_Task goal:_ The records below are to be transcribed exactly, with the pictures removed.

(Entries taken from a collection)
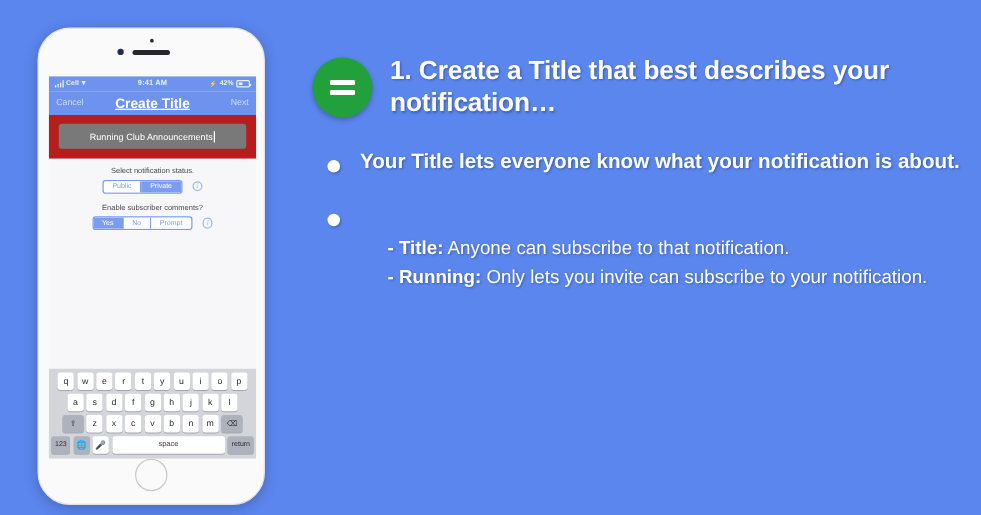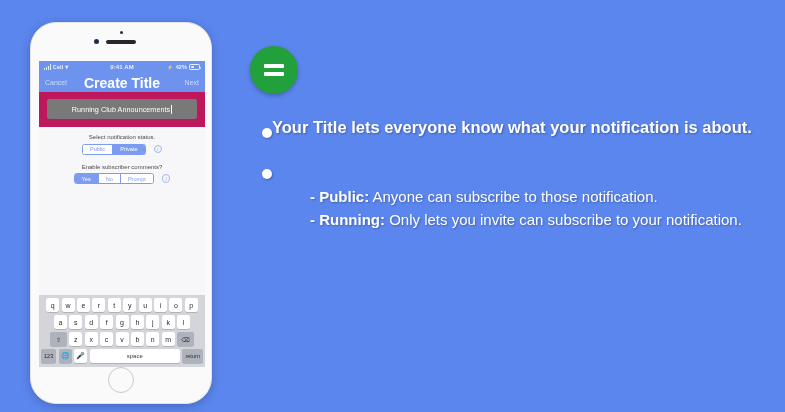--- a/index.html
+++ b/index.html
@@ -336,6 +336,7 @@
           <i></i>
         </span>
     </div>
+    <div class="headline">1. Create a Title that best describes your notification…</div>
   </div>
 
   <div class="bullets">

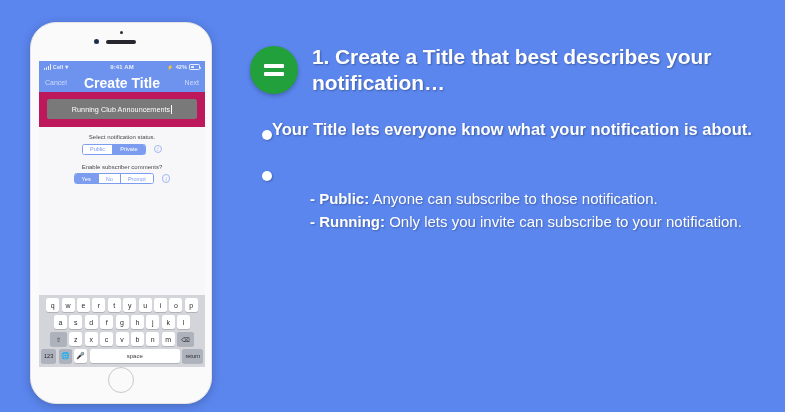--- a/index.html
+++ b/index.html
@@ -93,7 +93,7 @@
   }
   .nav-side { font-size: 7px; color: #cfdcfa; width: 30px; }
   .nav-side.right { text-align: right; }
-  .nav-title { font-size: 14px; font-weight: bold; color: #ffffff; }
+  .nav-title { font-size: 11px; font-weight: bold; color: #ffffff; text-decoration: underline; }
 
   
   .input-zone {

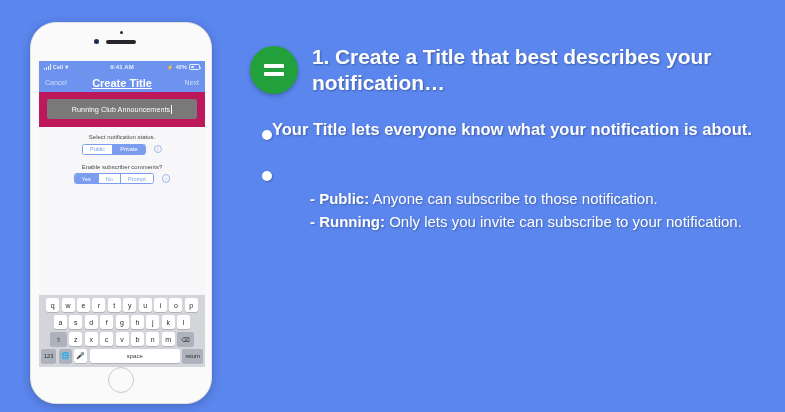--- a/index.html
+++ b/index.html
@@ -97,7 +97,7 @@
 
   
   .input-zone {
-    background: #be185d; padding: 7px 8px 8px;
+    background: #b91c1c; padding: 7px 8px 8px;
   }
   .title-input {
     background: #797979;

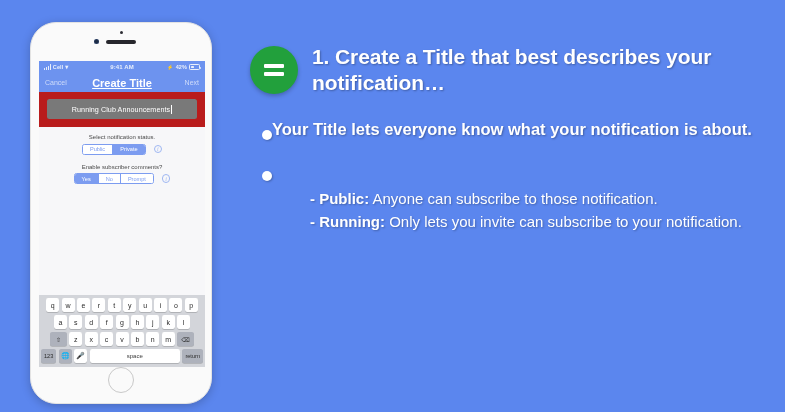--- a/index.html
+++ b/index.html
@@ -192,7 +192,7 @@
   }
 
   .bullets { padding: 22px 14px 0 22px; }
-  .bullet { display: flex; align-items: flex-end; margin-bottom: 24px; }
+  .bullet { display: flex; align-items: center; gap: 16px; margin-bottom: 24px; }
   .dot {
     flex: 0 0 auto;
     width: 10px; height: 10px; border-radius: 50%;

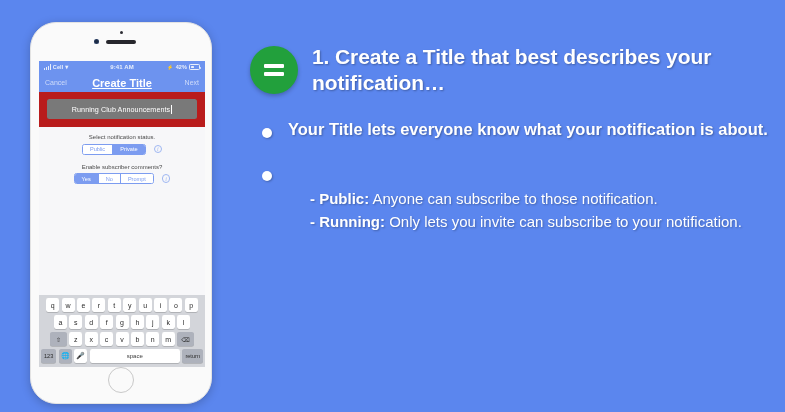--- a/index.html
+++ b/index.html
@@ -351,7 +351,7 @@
 
     <div class="subs">
       <div class="sub">
-        <b>- Public:</b><span> Anyone can subscribe to those notification.</span>
+        <b>- Title:</b><span> Anyone can subscribe to those notification.</span>
       </div>
       <div class="sub">
         <b>- Running:</b><span> Only lets you invite can subscribe to your notification.</span>

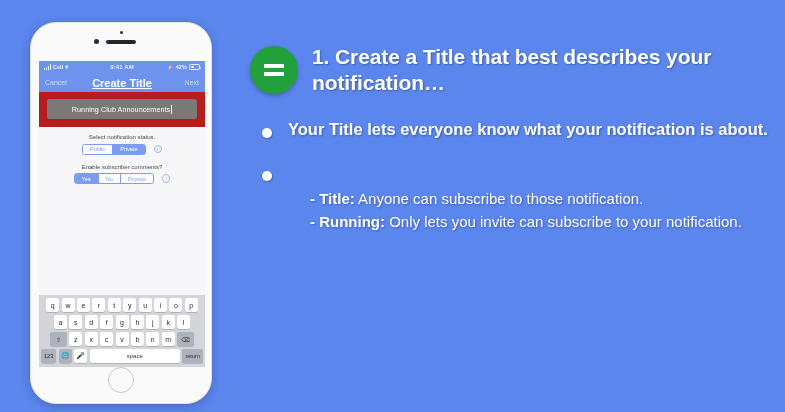--- a/index.html
+++ b/index.html
@@ -351,7 +351,7 @@
 
     <div class="subs">
       <div class="sub">
-        <b>- Title:</b><span> Anyone can subscribe to those notification.</span>
+        <b>- Title:</b><span> Anyone can subscribe to that notification.</span>
       </div>
       <div class="sub">
         <b>- Running:</b><span> Only lets you invite can subscribe to your notification.</span>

_The answer:_
--- a/index.html
+++ b/index.html
@@ -336,6 +336,7 @@
           <i></i>
         </span>
     </div>
+    <div class="headline">1. Create a Title that best describes your notification…</div>
   </div>
 
   <div class="bullets">

--- a/index.html
+++ b/index.html
@@ -93,7 +93,7 @@
   }
   .nav-side { font-size: 7px; color: #cfdcfa; width: 30px; }
   .nav-side.right { text-align: right; }
-  .nav-title { font-size: 14px; font-weight: bold; color: #ffffff; }
+  .nav-title { font-size: 11px; font-weight: bold; color: #ffffff; text-decoration: underline; }
 
   
   .input-zone {

--- a/index.html
+++ b/index.html
@@ -97,7 +97,7 @@
 
   
   .input-zone {
-    background: #be185d; padding: 7px 8px 8px;
+    background: #b91c1c; padding: 7px 8px 8px;
   }
   .title-input {
     background: #797979;

--- a/index.html
+++ b/index.html
@@ -192,7 +192,7 @@
   }
 
   .bullets { padding: 22px 14px 0 22px; }
-  .bullet { display: flex; align-items: flex-end; margin-bottom: 24px; }
+  .bullet { display: flex; align-items: center; gap: 16px; margin-bottom: 24px; }
   .dot {
     flex: 0 0 auto;
     width: 10px; height: 10px; border-radius: 50%;

--- a/index.html
+++ b/index.html
@@ -351,7 +351,7 @@
 
     <div class="subs">
       <div class="sub">
-        <b>- Public:</b><span> Anyone can subscribe to those notification.</span>
+        <b>- Title:</b><span> Anyone can subscribe to those notification.</span>
       </div>
       <div class="sub">
         <b>- Running:</b><span> Only lets you invite can subscribe to your notification.</span>

--- a/index.html
+++ b/index.html
@@ -351,7 +351,7 @@
 
     <div class="subs">
       <div class="sub">
-        <b>- Title:</b><span> Anyone can subscribe to those notification.</span>
+        <b>- Title:</b><span> Anyone can subscribe to that notification.</span>
       </div>
       <div class="sub">
         <b>- Running:</b><span> Only lets you invite can subscribe to your notification.</span>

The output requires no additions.